Vous devez connaître l'histoire du fermier qui un jour, par hasard, au détour d'un sentier, trouva un étrange œuf? L'œuf était un peu plus gros que celui d'une poule. Notre homme l'apporta avec lui et le plaça dans le nid d'une poule de son poulailler. Il croyait avoir découvert un œuf de dindon sauvage.
Tous les jours, l'agriculteur allait voir son œuf. Un bon matin, il aperçut un oiselet maladroit avec à peine quelques plumes. Ce petit poussin était complètement différent des autres poussins du poulailler. Il décida alors de l'engraisser avec les autres poussins la basse-cour jusqu'au jour où il serait comme les autres poulets, assez dodu pour en faire un délicieux repas copieux.
Dès les premiers jours, les autres poussins du poulailler remarquèrent sa différence. Il n'était pas comme les autres. Plutôt que de l'intégrer malgré sa différence, ils l'isolèrent. Notre petit oiseau était devenu le sujet de discussion de toute la basse-cour. Dès le début, certaines poules exprimaient que s'il était différent, il devait être une menace pour l'harmonie du poulailler! (Hélas, depuis la nuit des temps, l'ignorance est un proche parent de l'intolérance!) Encouragée par ces commentaires négatifs, le reste de la basse-cour se mit à dénigrer tout ce qu'il pouvait faire et même ce qu'il ne faisait pas!
Du matin au soir, notre pauvre oiseau devait supporter les sarcasmes. Il ne comprenait pas pourquoi il recevait tant de méchanceté. Il n'avait rien fait pour mériter tout cela. Il est vrai que sa démarche était sautillante et maladroite. Ses ailes étaient disproportionnelles pour le reste de son corps. Chaque semaine, son apparence l'éloignait des standards d'esthétisme des poussins devenus des jeunes poulets.

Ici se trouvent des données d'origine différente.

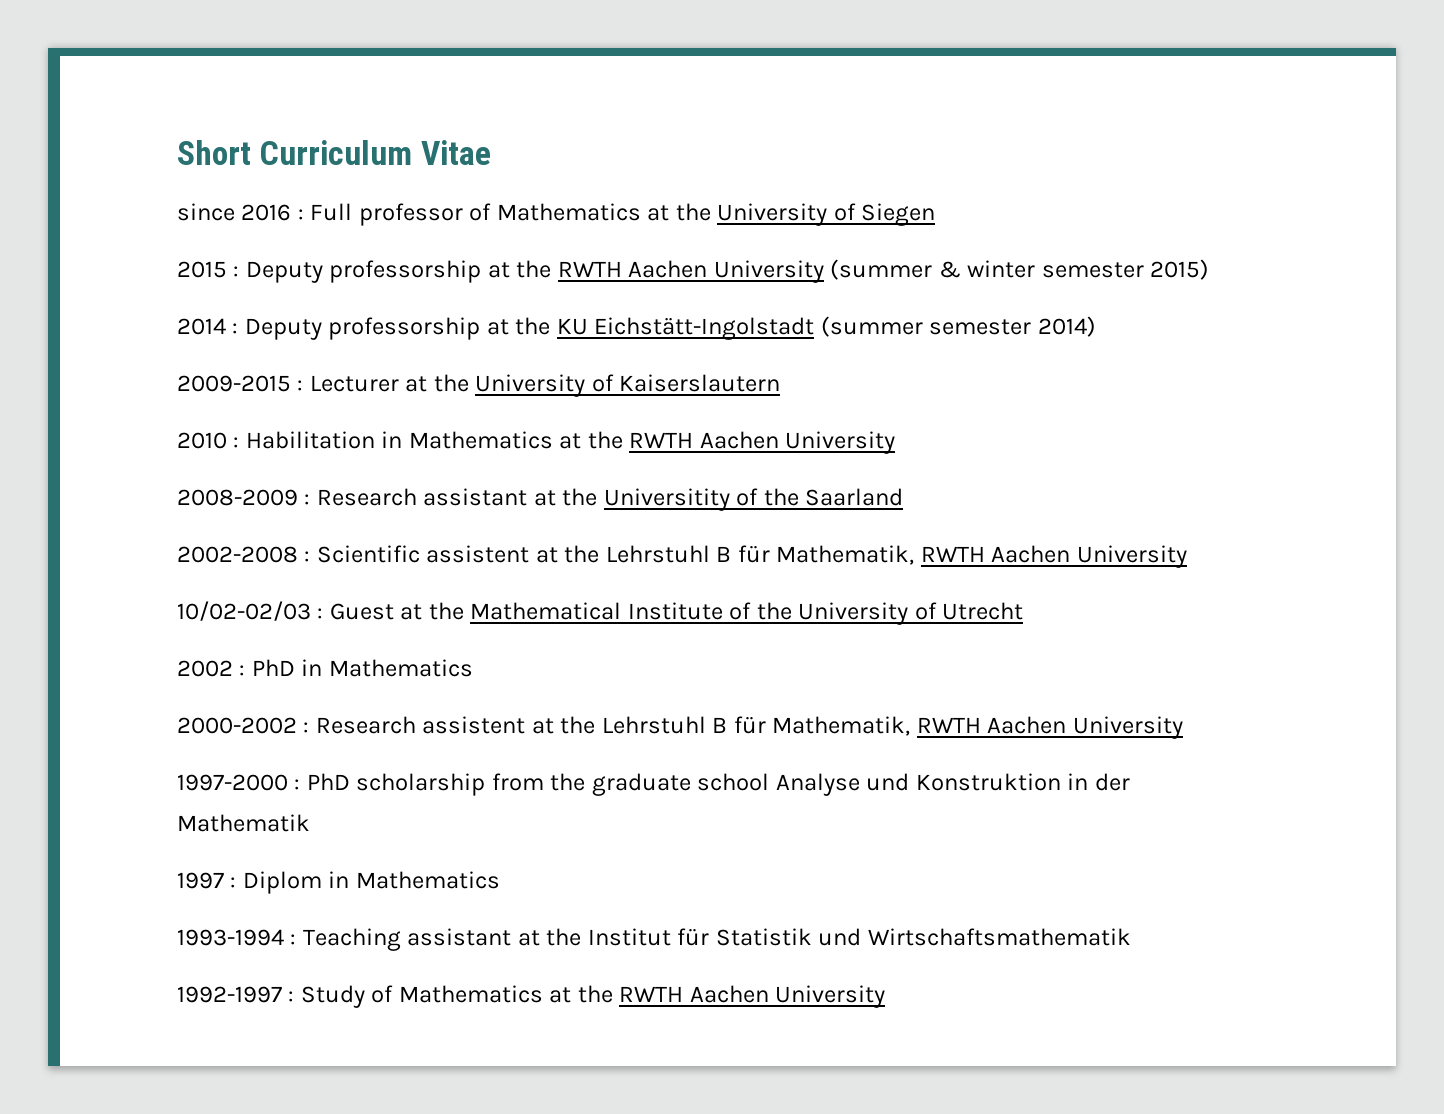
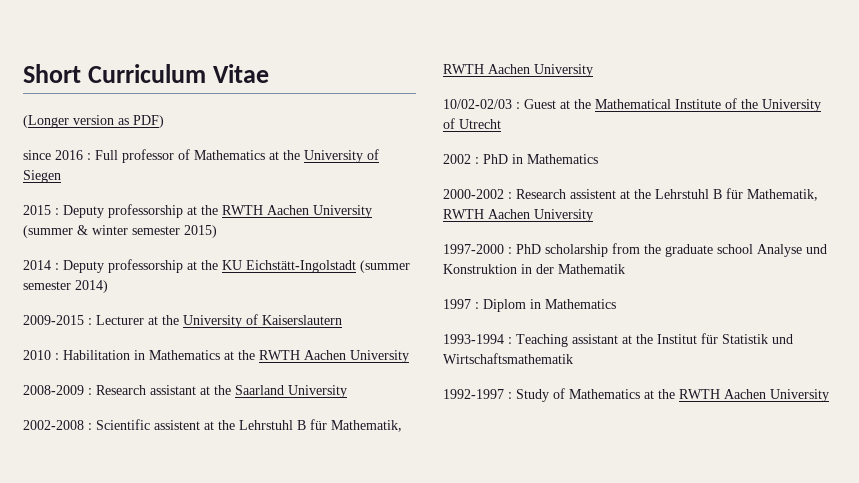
(492, 152) none -> [23,115,164,128] // (Longer version as PDF)
[603,488,799,511] Universitity of the -> (231, 390) none
(904, 497) none -> [288,385,347,398] University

Le seul réconfort que notre oiseau avait dans toute sa journée, c'était le soir lorsque toutes les poules dormaient, juché au haut du poulailler, il aimait contempler les étoiles. Étrangement, il avait l'impression qu'il n'était pas à sa place dans la basse-cour. Le poids de sa marginalité était lourd à supporter.
Un bon matin, las des l'insultes, il n'avait plus la force de se battre. Notre oiseau décida d'en finir et s'approcha de la plus haute fenêtre et se lança dans le vide. Dans sa descente mortelle, ses grandes ailes se déployèrent et plutôt que de s'écraser au sol, notre oiseau plana à son grand étonnement. Il regarda ses ailes et pour la première fois de sa vie, il fut envahi d'une immense joie. À chaque coup d'aile, il montait dans le ciel et par le fait même, s'éloignait du poulailler.
Notre oiseau n'était nul autre qu'un majestueux aigle!
L'histoire se termine en disant que notre aigle ne retourna jamais plus au poulailler sauf un certain jour d'automne alors qui volait très haut dans les nuages, il fut intrigué par un bruit strident qu'il n'avait jamais attendu aux alentours du poulailler. Il descendit en planant doucement jusqu'au dessus de l'emplacement de la basse-cour et de sa vue perçante, il vit le fermier qui s'affairait à aiguiser sa hache sur la meule afin de percevoir sa récolte annuelle de poulets dodus.
Toute cette histoire tourne autour des préjugés. Nous pourrions voir les poules comme nos comportements inhospitaliers que nous pouvons avoir envers les étrangers et les marginaux. Pensons-y avant d'agir comme les volailles de la basse-cour.